Provided data:

☆ ☆ ☆ ☆ ☆ ☆ ☆

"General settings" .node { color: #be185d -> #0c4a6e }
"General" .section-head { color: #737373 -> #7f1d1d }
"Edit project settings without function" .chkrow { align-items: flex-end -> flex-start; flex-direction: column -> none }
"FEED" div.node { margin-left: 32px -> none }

☆ ☆ ☆ ☆ ☆ ☆ ☆

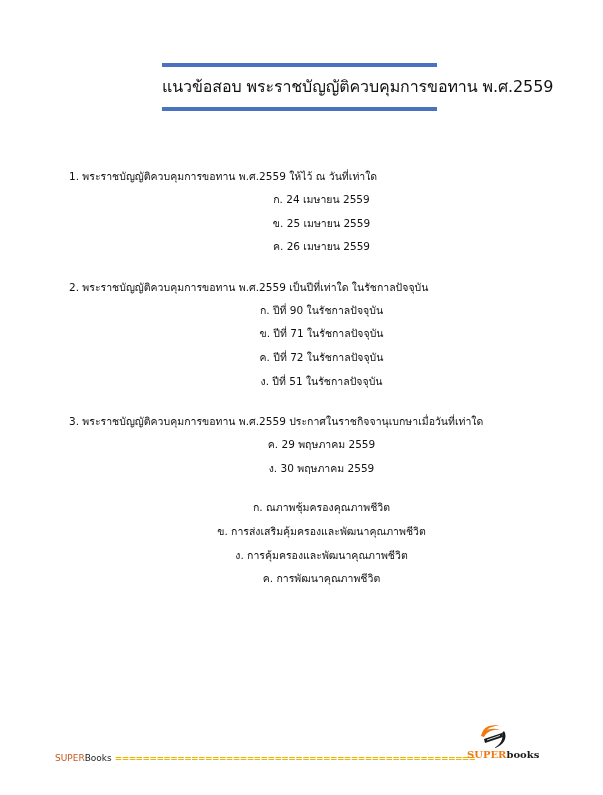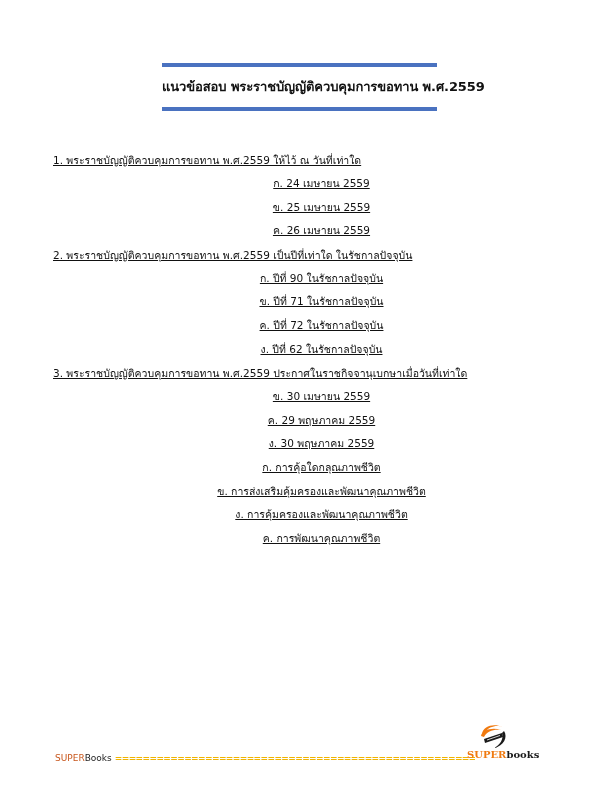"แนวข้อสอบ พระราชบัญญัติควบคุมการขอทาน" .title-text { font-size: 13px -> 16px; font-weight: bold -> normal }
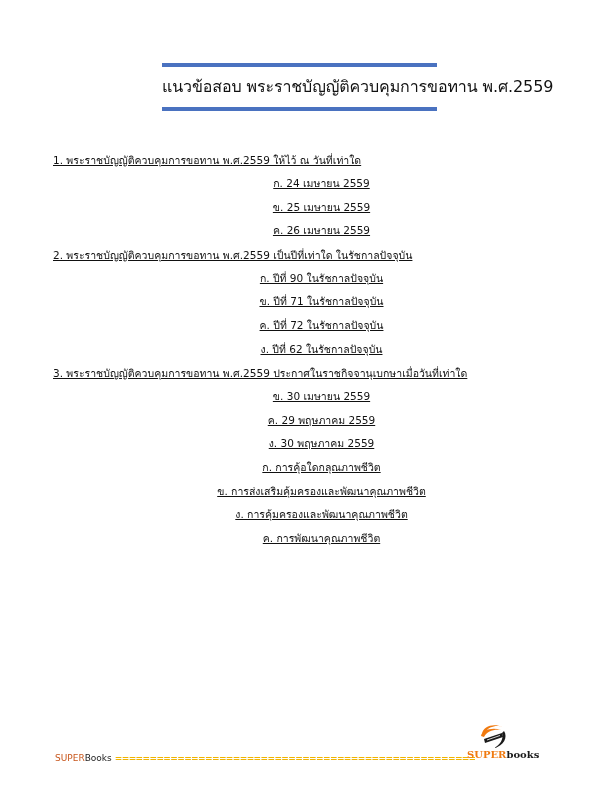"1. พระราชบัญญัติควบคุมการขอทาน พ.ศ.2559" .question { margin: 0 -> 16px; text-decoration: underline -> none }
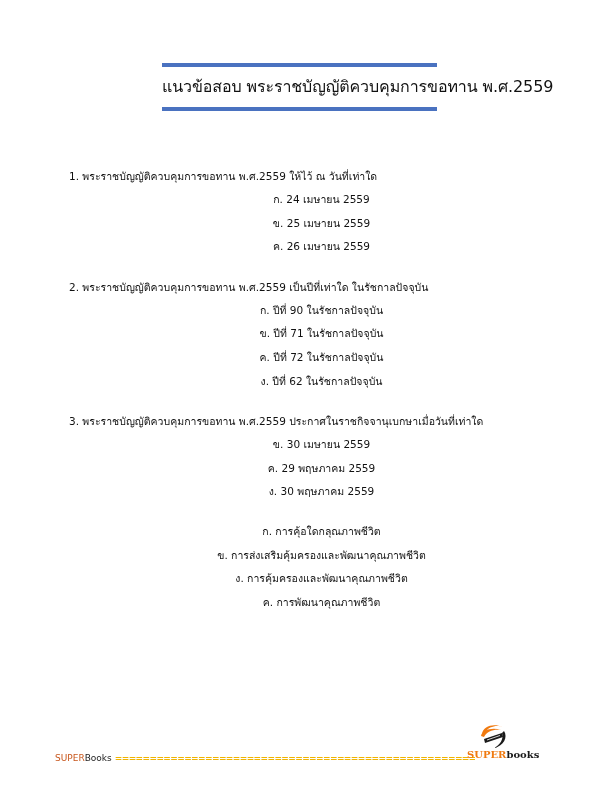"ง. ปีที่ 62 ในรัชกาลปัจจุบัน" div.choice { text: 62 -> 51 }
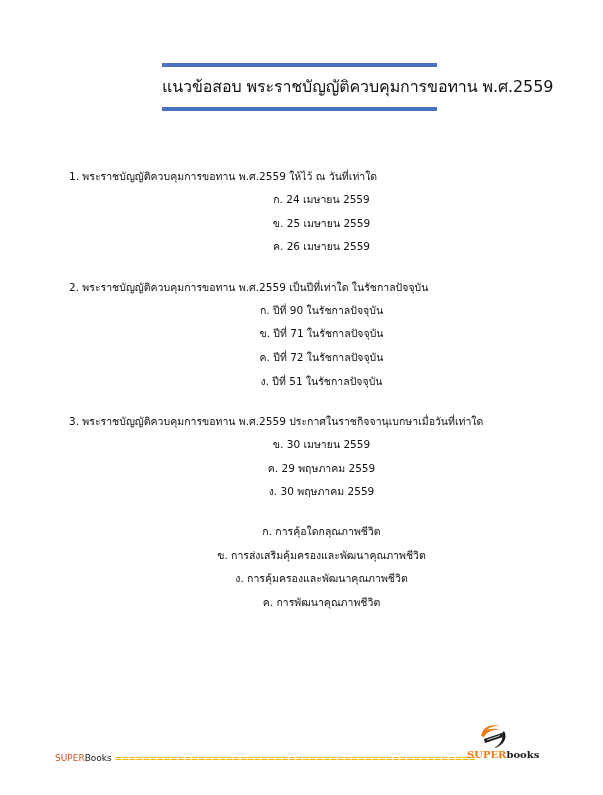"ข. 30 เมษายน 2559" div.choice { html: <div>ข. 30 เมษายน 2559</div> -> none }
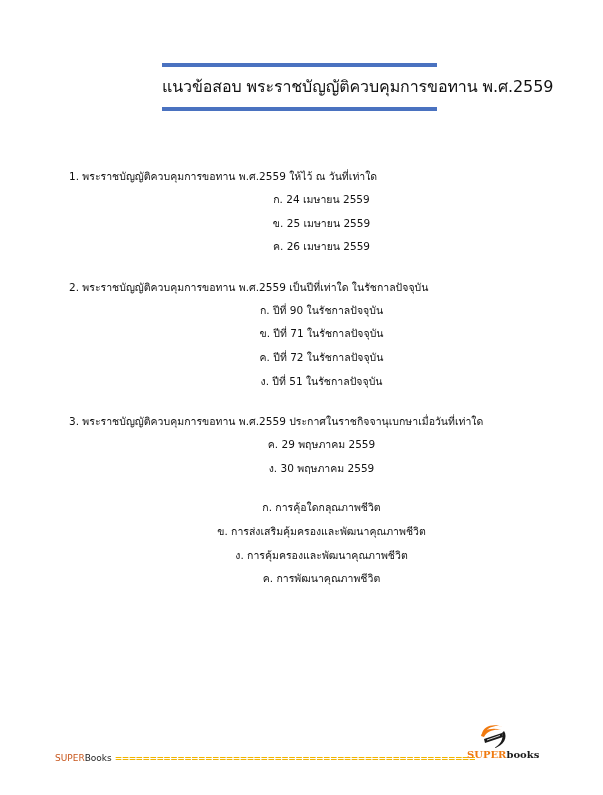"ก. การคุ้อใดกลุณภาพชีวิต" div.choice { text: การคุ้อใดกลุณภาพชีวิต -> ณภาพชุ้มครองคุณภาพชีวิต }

☆ ☆ ☆ ☆ ☆ ☆ ☆

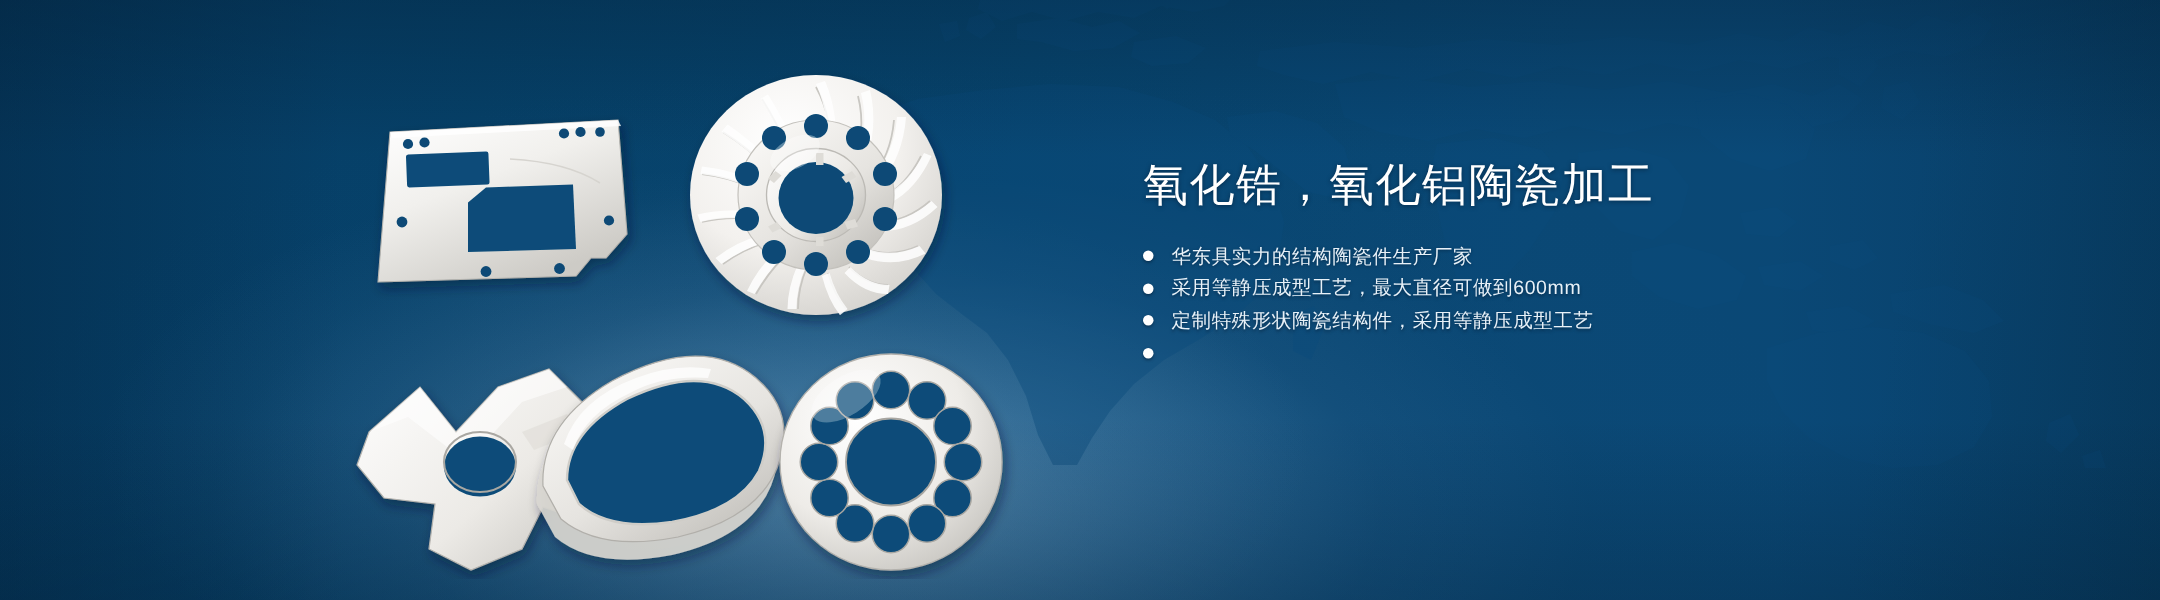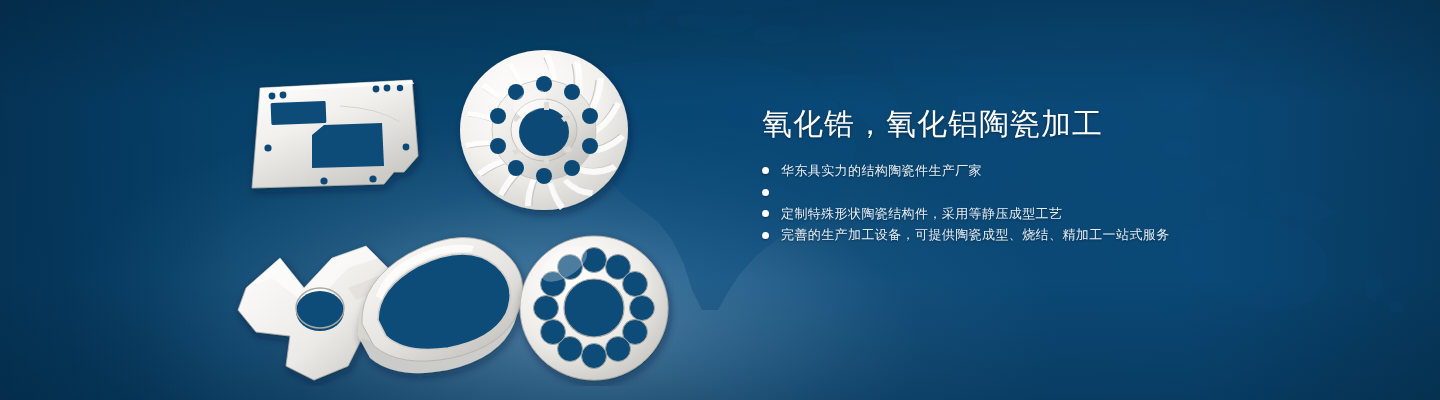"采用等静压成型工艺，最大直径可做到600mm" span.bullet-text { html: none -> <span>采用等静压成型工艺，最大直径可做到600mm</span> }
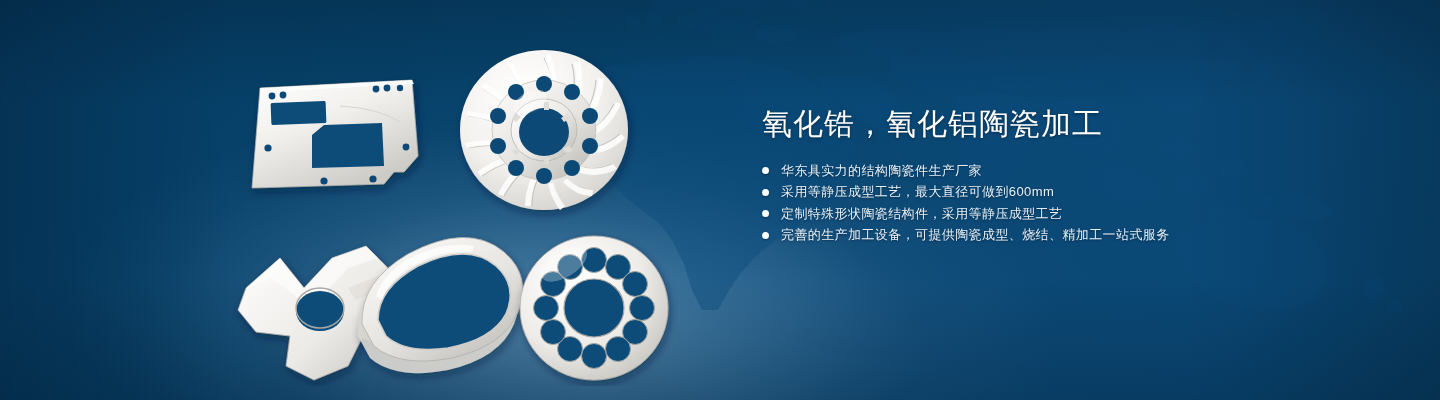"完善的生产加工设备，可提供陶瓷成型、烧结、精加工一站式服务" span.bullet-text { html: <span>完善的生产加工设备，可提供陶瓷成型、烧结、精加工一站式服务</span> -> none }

☆ ☆ ☆ ☆ ☆ ☆ ☆

Description of the task: Return only the stretch of the material above from the line holding "color: #be185d ->" through the line holding "margin-left: 32px ->", copied exactly.

Answer to this problem:
"General settings" .node { color: #be185d -> #0c4a6e }
"General" .section-head { color: #737373 -> #7f1d1d }
"Edit project settings without function" .chkrow { align-items: flex-end -> flex-start; flex-direction: column -> none }
"FEED" div.node { margin-left: 32px -> none }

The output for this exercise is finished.